Exercise objective: Among the records below, find the lines with the word "none" and copy them.

Source material:
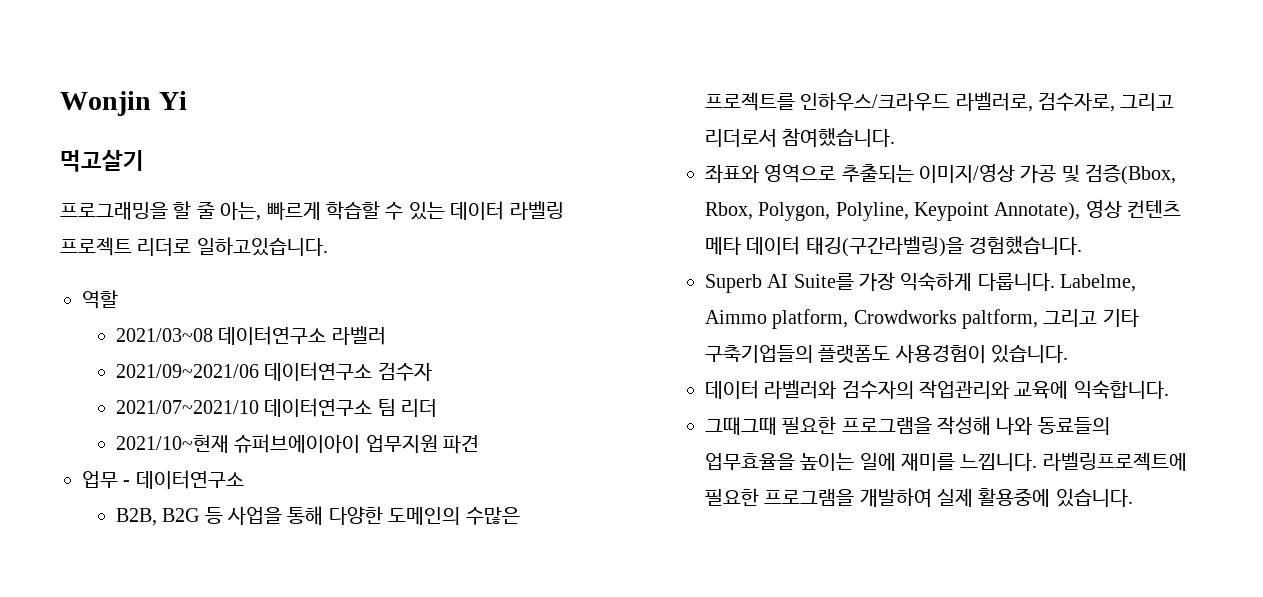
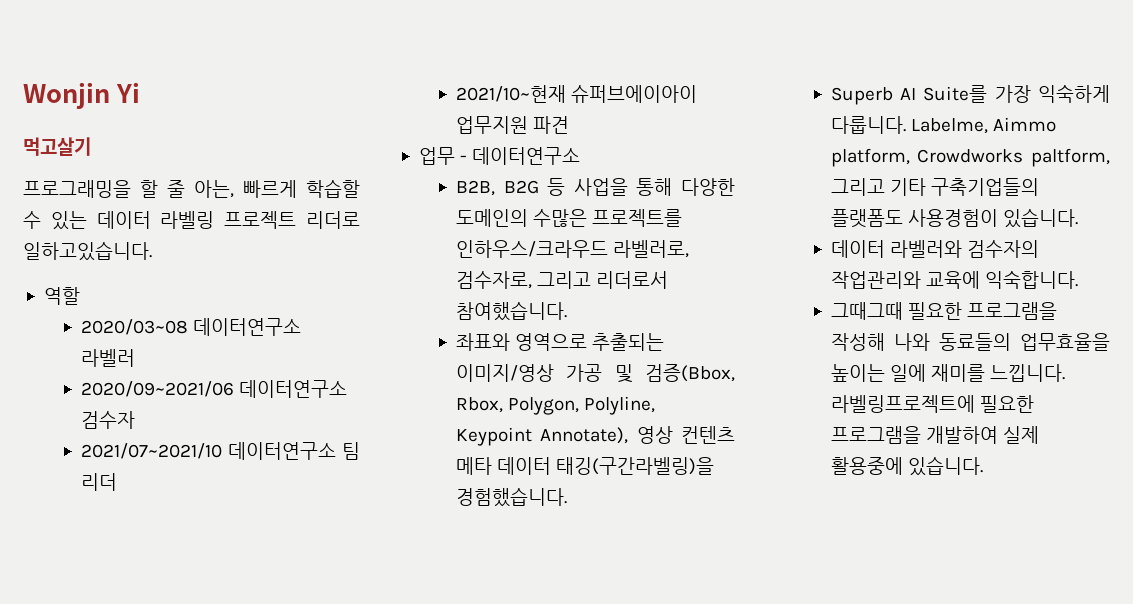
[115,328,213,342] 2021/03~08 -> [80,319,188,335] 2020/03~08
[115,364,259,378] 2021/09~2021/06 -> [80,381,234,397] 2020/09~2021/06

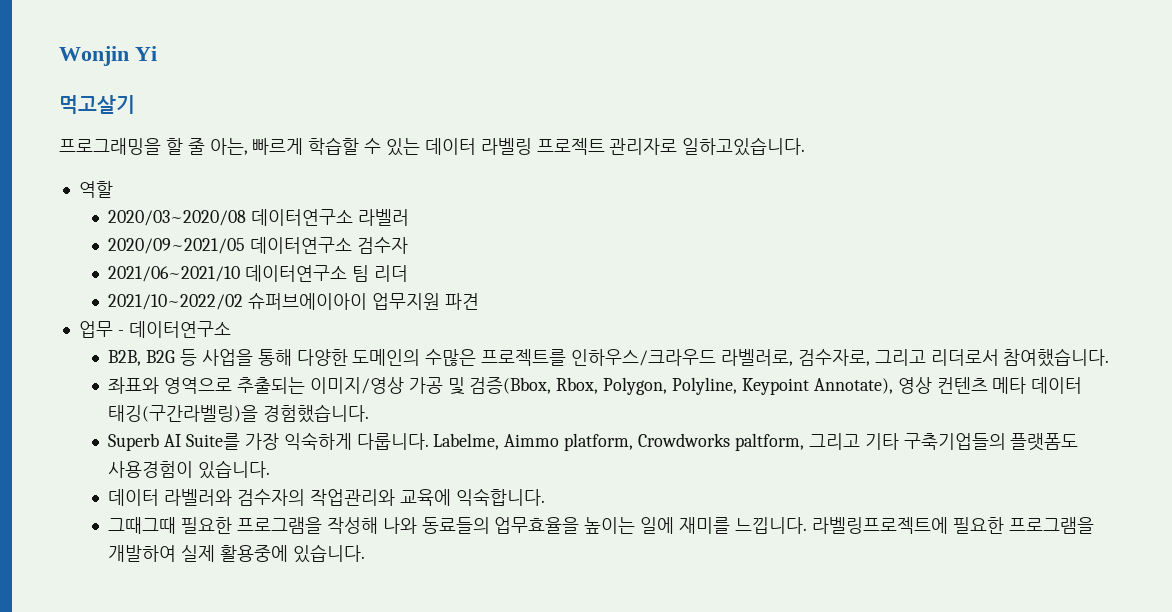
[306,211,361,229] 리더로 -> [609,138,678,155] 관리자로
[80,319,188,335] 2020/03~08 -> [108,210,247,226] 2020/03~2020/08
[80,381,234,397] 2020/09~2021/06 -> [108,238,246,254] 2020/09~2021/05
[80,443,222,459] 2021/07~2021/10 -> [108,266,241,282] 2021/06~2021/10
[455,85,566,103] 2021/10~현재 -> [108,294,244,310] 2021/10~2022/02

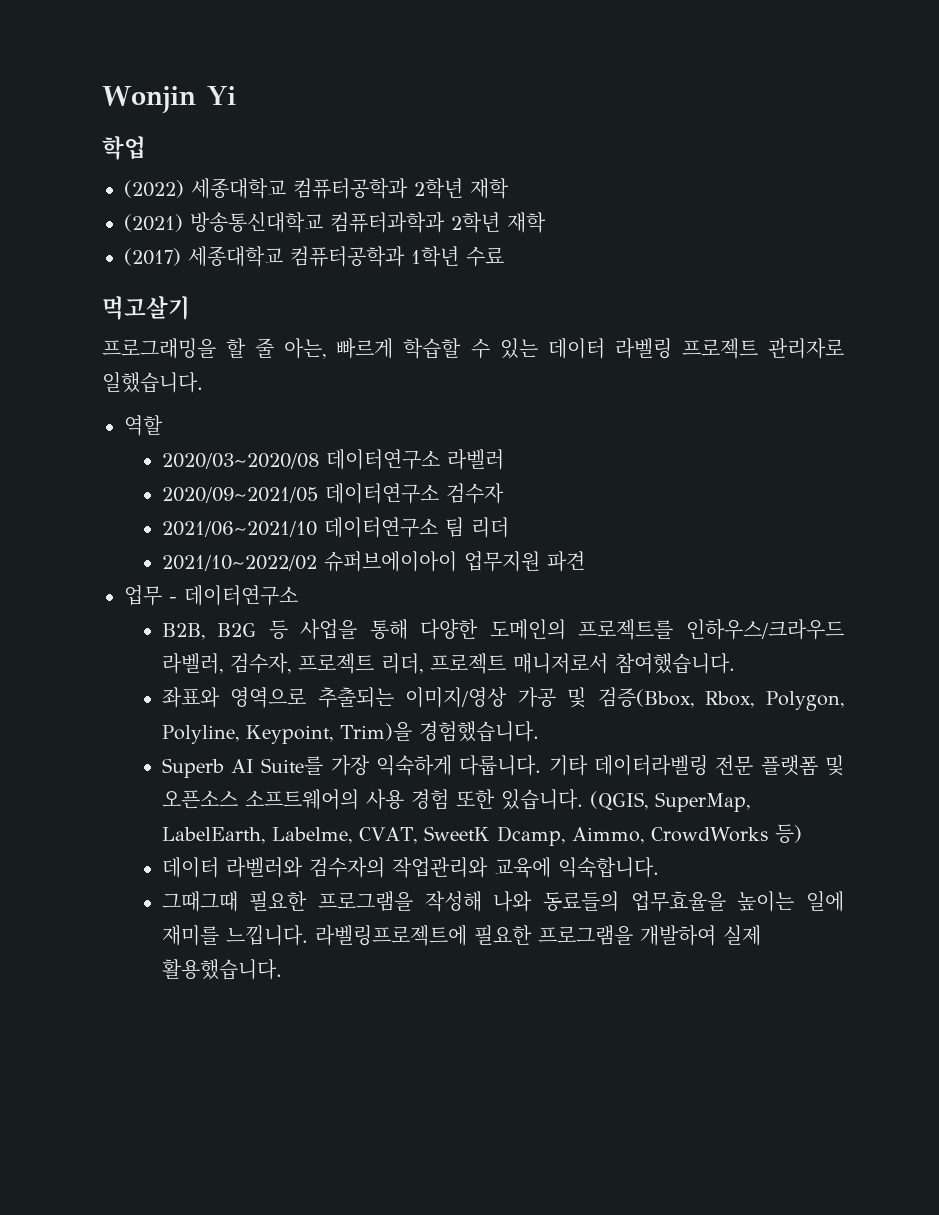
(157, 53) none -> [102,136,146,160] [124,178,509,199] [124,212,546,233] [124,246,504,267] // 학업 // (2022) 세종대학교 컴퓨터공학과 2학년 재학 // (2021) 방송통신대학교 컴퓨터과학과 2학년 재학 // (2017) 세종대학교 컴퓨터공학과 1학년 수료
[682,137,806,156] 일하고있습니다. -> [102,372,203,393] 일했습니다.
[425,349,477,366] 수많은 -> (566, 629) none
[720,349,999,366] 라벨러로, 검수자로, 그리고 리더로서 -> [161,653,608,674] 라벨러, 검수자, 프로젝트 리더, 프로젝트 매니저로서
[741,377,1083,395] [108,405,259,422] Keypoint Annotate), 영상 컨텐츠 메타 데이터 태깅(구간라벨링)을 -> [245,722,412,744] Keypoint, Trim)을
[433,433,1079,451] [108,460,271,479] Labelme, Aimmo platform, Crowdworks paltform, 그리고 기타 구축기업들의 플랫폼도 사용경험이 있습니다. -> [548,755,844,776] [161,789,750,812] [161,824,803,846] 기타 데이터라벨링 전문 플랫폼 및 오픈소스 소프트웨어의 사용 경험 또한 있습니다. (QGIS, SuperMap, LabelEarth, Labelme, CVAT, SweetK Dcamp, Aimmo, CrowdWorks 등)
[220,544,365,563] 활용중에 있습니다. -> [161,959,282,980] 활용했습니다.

Task output:
(157, 53) none -> [102,136,146,160] [124,178,509,199] [124,212,546,233] [124,246,504,267] // 학업 // (2022) 세종대학교 컴퓨터공학과 2학년 재학 // (2021) 방송통신대학교 컴퓨터과학과 2학년 재학 // (2017) 세종대학교 컴퓨터공학과 1학년 수료
[425,349,477,366] 수많은 -> (566, 629) none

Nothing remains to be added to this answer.